Key Challenge: The fundamental issue lies in the training mechanism itself: prior SCR methods encode training views of a scene into the regressor's network weights, such that the regressor essentially overfits to the training views—by design rather than as a defect. As a result, the network lacks generalization to unseen query conditions.

Root Cause

Key Challenge: Classical feature matching methods are inherently robust to appearance changes by virtue of feature extractors pre-trained on large-scale data, whereas SCR methods lack this cross-scene pre-training capability.

Paper Goals

Goal: How can SCR methods acquire generalization to illumination changes, large viewpoint differences, and seasonal/weather variation, while retaining the advantages of rapid scene adaptation (a few minutes of training) and lightweight computation?

The central challenge is that conventional SCR couples "scene understanding" and "coordinate regression" within a single network, forcing the network to be trained from scratch for each scene and preventing the accumulation of cross-scene generalizable knowledge.

Method

Overall Architecture

ACE-G decomposes the conventional monolithic scene coordinate regressor into two components: - Scene-agnostic Transformer regressor: A general-purpose coordinate regression network responsible for learning "how to infer 3D coordinates from features," which can be pre-trained across a large number of scenes. - Scene-specific map code: A set of learnable encoding vectors that store 3D structural information of a specific scene, optimized via backpropagation.
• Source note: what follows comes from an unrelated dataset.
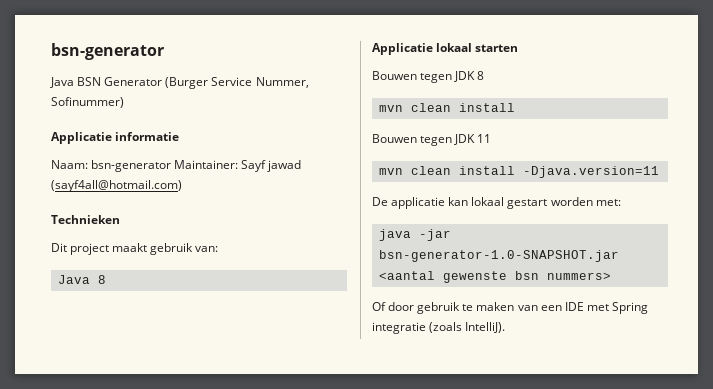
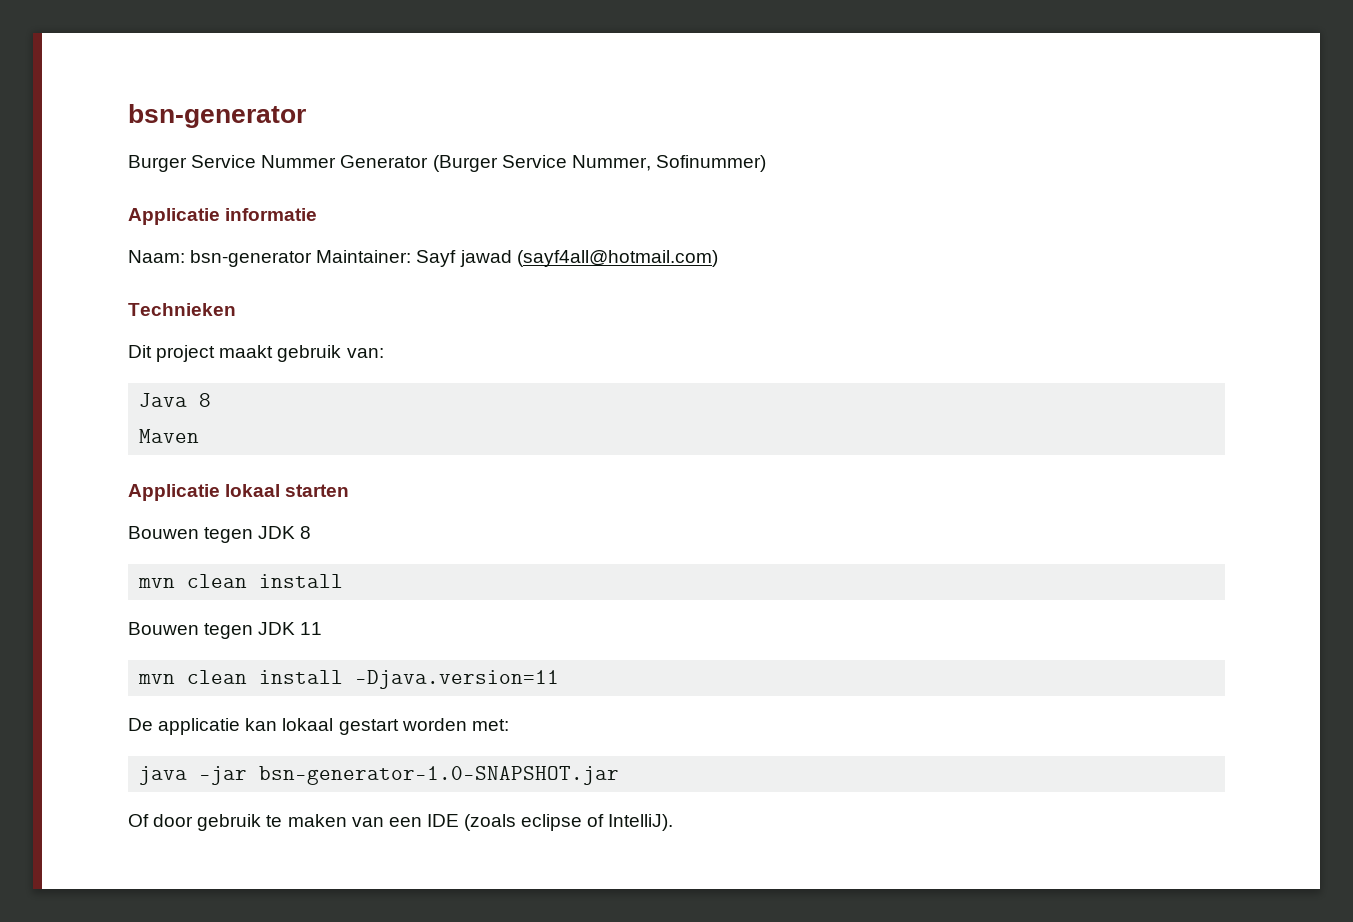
[50,77,102,88] Java BSN -> [128,155,337,172] Burger Service Nummer
(106, 279) none -> [139,429,200,443] // Maven
[378,271,611,283] <aantal gewenste bsn nummers> -> (620, 775) none
[586,302,648,314] [372,322,463,334] met Spring integratie (zoals -> [464,814,605,831] (zoals eclipse of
The overall pipeline consists of three stages: 1. Pre-training stage: The Transformer is pre-trained across tens of thousands of scenes to acquire cross-scene generalization. 2. Mapping stage: For a new scene, the Transformer is frozen and only the map code is optimized to encode that scene. 3. Relocalization stage: Given a query image, the Transformer combines the map code to predict 2D–3D correspondences, from which a PnP solver estimates the camera pose.

Key Designs

  1. Decoupling map code from the regressor: Scene-specific information is separated from the network weights into an external map code. The map code is a set of learnable vectors that represent the 3D structure of a scene through interaction with the Transformer. This decoupling allows the Transformer to be shared and trained across many scenes, accumulating general coordinate regression capability. In the conventional ACE framework, all network weights are scene-specific; in ACE-G, only the map code is scene-specific while the Transformer weights remain fixed during deployment.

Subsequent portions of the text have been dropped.